I agree with LSLGuy. There’s nothing objectively faulty with arguing abortion should be protected at the federal level, provided the right process is followed to reach that objective. I think Alaska, for example, protects privacy in a state constitutional amendment, and has construed that amendment to protect the right to abortion access. I don’t see anything objectively wrong with someone who wants the same at the federal level.
Even if the “moral standards about everything” that @LSLGuy mentions are things that the population votes on (i.e., referendums), and/or are implemented by their directly, democratically-elected officials? Those are, fundamentally, the core of “democratic values,” AFAIK. A majority of the community’s voters chose these things, and chose to control morals in their community through legislation.
Such a community might be obnoxious and intolerant, but I’m not seeing how they are not “democratic.”
I think the Supreme Court’s expansion of the commerce clause and 14th Amendment in the '60s contributed to this significantly. The Twenty-Fourth Amendment, prohibiting poll taxes, was really the end of an era.
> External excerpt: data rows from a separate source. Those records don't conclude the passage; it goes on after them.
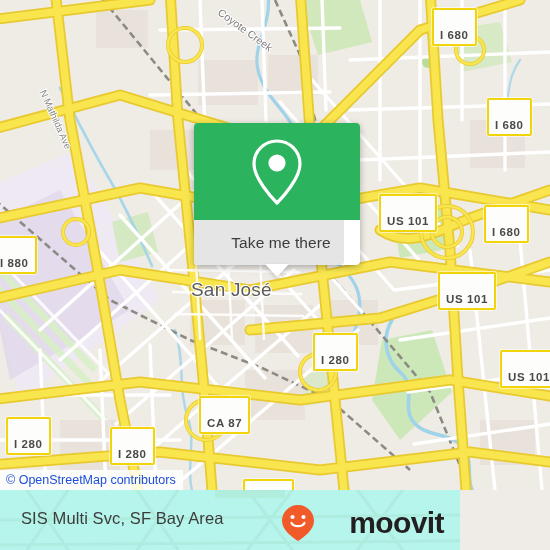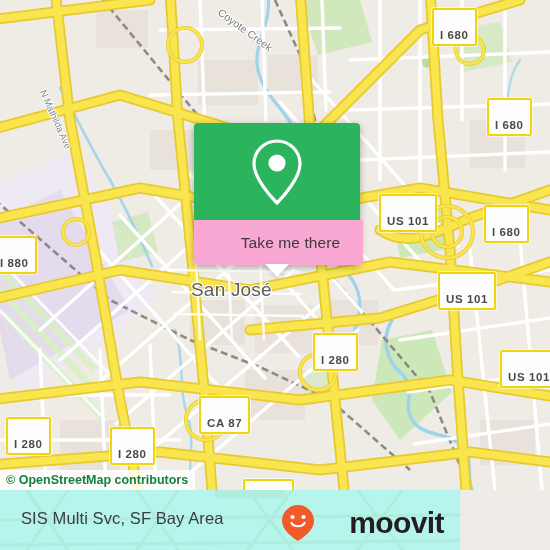--- a/index.html
+++ b/index.html
@@ -73,8 +73,8 @@
     display:flex; align-items:center; justify-content:center;
   }
   #card-white{
-    position:absolute; left:0; top:97px; width:169px; height:45px;
-    background:#f9a8d4;
+    position:absolute; left:0; top:97px; width:150px; height:45px;
+    background:#e5e5e5;
     border-radius:0 0 4px 4px;
     display:flex; align-items:center; justify-content:center;padding-left:24px;
   }

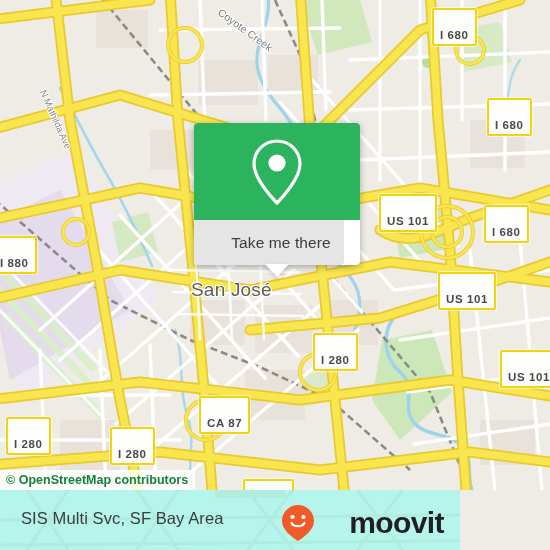--- a/index.html
+++ b/index.html
@@ -98,11 +98,10 @@
     position:absolute;
     left:0; bottom:0;
     background:rgba(255,255,255,.82);
-    color:#15803d;
+    color:#1d4ed8;
     font-size:12.5px;
     padding:3px 7px 3px 6px;
     z-index:50;
-    font-weight:bold;
   }
 
   

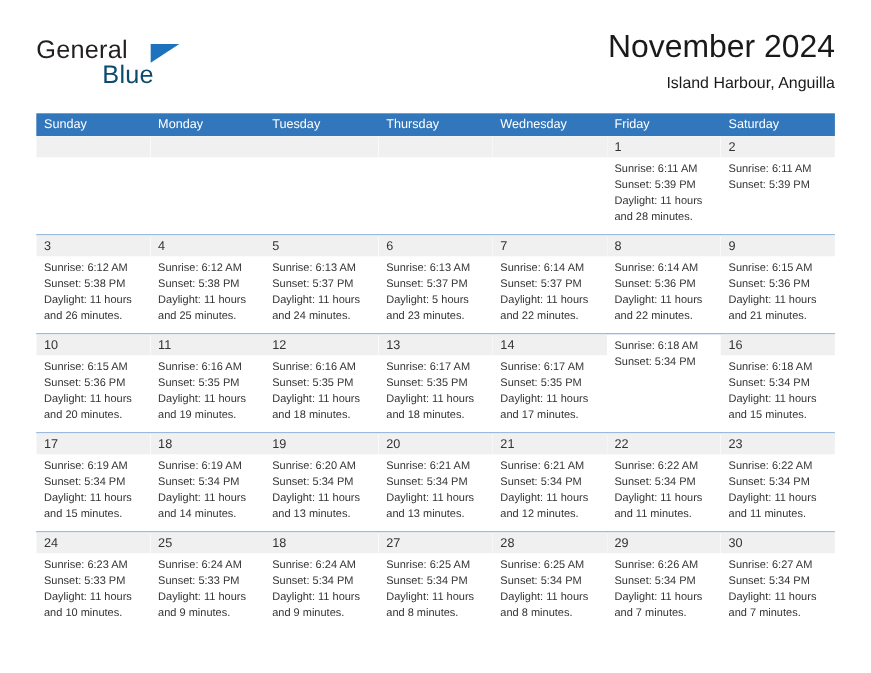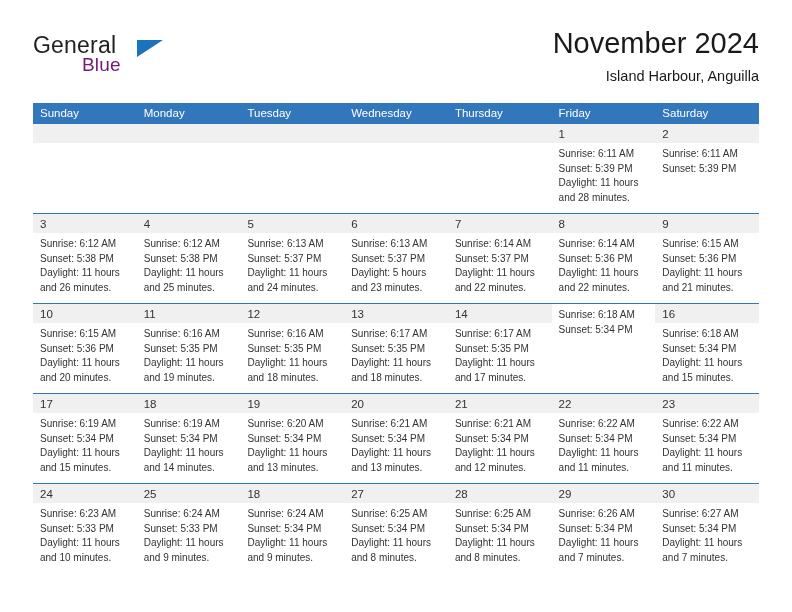--- a/index.html
+++ b/index.html
@@ -47,11 +47,11 @@
   }
   .brand-blue {
     position: absolute;
-    left: 49px;
+    left: 60px;
     top: 22px;
-    font-size: 19px;
+    font-size: 23px;
     letter-spacing: 0.2px;
-    color: #701a75;
+    color: #0c4a6e;
     font-family: "Liberation Sans", sans-serif;
   }
   .brand-tri {

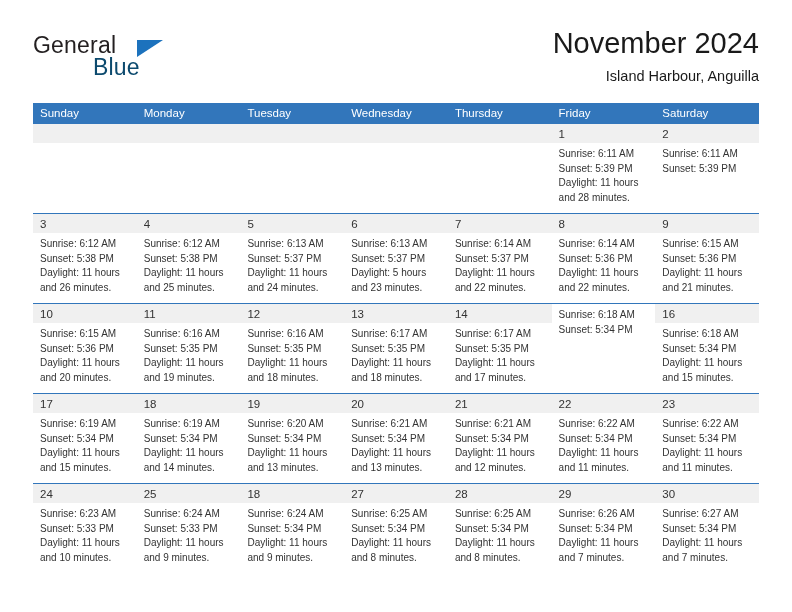--- a/index.html
+++ b/index.html
@@ -170,8 +170,8 @@
       <div class="weekday">Sunday</div>
       <div class="weekday">Monday</div>
       <div class="weekday">Tuesday</div>
+      <div class="weekday">Thursday</div>
       <div class="weekday">Wednesday</div>
-      <div class="weekday">Thursday</div>
       <div class="weekday">Friday</div>
       <div class="weekday">Saturday</div>
     </div>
It was a huge waste of political capital if the Supreme Court could re-interpret the Constitution to find poll taxes unconstitutional anyways–which it did, two years later, in 1966. And it’s a problem now that the ideology of the court has shifted, and the civil rights act of 1964 is under fire.
Regardless, the net of it’s the same: the standard response to people who disagree with narrow interpretations of the Constitution, or want a right enshrined, is “well, then, get an amendment passed”…but that simply doesn’t happen anymore.
I think the right to bodily autonomy is a human right. And furthermore, I think laws that criminalizes self-managed abortions implicate that human right. So do laws that criminalize suicide.
Laws criminalizing assisted suicide and provision of abortions, however, do not.
I also think nobody should attempt self-managed abortion, or suicide.
Oh, and like all other human rights based on dignity, the boundaries of the right are sensitive to context. People are unique and rights only exist with reference to social context. Dignity for a child looks very different than dignity for an adult in the prime of life, which looks different than dignity for an elder. And even at the same age, dignity in one culture looks different than dignity in another.